Because of the beliefs you have about your body, how do you alter your behaviour? Do you body check? Exercise? Hide in baggy clothes? Isolate? Hold your stomach in? Workout to focus on certain areas of your body? All of these behaviours your brain has dreamed up to help minimise the anxiety you feel... except it is short term relief because what your brain learns is that in order to feel relief it needs to do the behaviour. And so, wearing baggy clothes might start as ‘when I feel bad about myself’ and then migrate into ‘anytime I’m in public’ to ‘all the time’. All of a sudden you aren’t getting the same relief, so your brain comes up with a new behaviour that is body centric. Each time you wear baggy clothes because of discomfort, you are actually training your brain that yes, there is a problem, and the solution is to hide. Undoing body centric behaviours is hard to do but the good news is it can absolutely be done. Changing these behaviours feels worse in the beginning but if you stick with it and do the work, these behaviours, thoughts and feelings can become a thing of the past!
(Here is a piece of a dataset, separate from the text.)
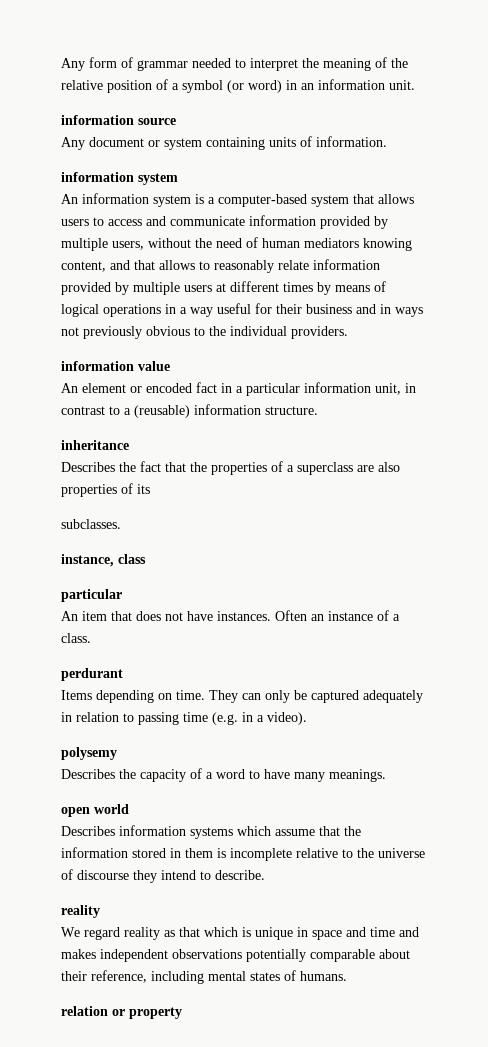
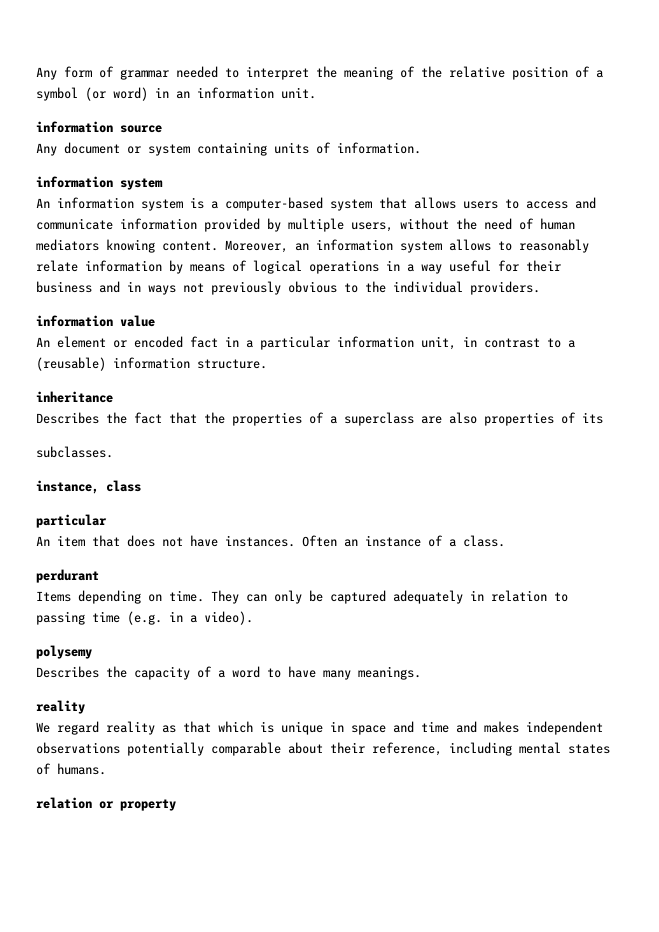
- An information system is a computer-based system that allows users to access and communicate information provided by multiple users, without the need of human mediators knowing content, and that allows to reasonably relate information provided by multiple users at different times by means of logical operations in a way useful for their business and in ways not previously obvious to the individual providers.
+ An information system is a computer-based system that allows users to access and communicate information provided by multiple users, without the need of human mediators knowing content. Moreover, an information system allows to reasonably relate information by means of logical operations in a way useful for their business and in ways not previously obvious to the individual providers.
- open world
- Describes information systems which assume that the information stored in them is incomplete relative to the universe of discourse they intend to describe.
I’ve been recovered for years now and there are times when I notice that my body has changed... like if I’m bloated. The change doesn’t feel extreme like it used to and I am able to be rational about it now and recognize that my body has shifted slightly.  What I do differently is notice the shift and... let it go.  This is a skill that takes some time to learn.  You can start to learn this skill by practicing the suggestions below:

1. Find mantras that help ground and settle you.
2. Educate yourself on what makes up your particular blend of body image - education leads to understanding leads to acceptance.
3. Consciously alter your behaviour related to your body image (eg. body checking)
 
You've got this!!!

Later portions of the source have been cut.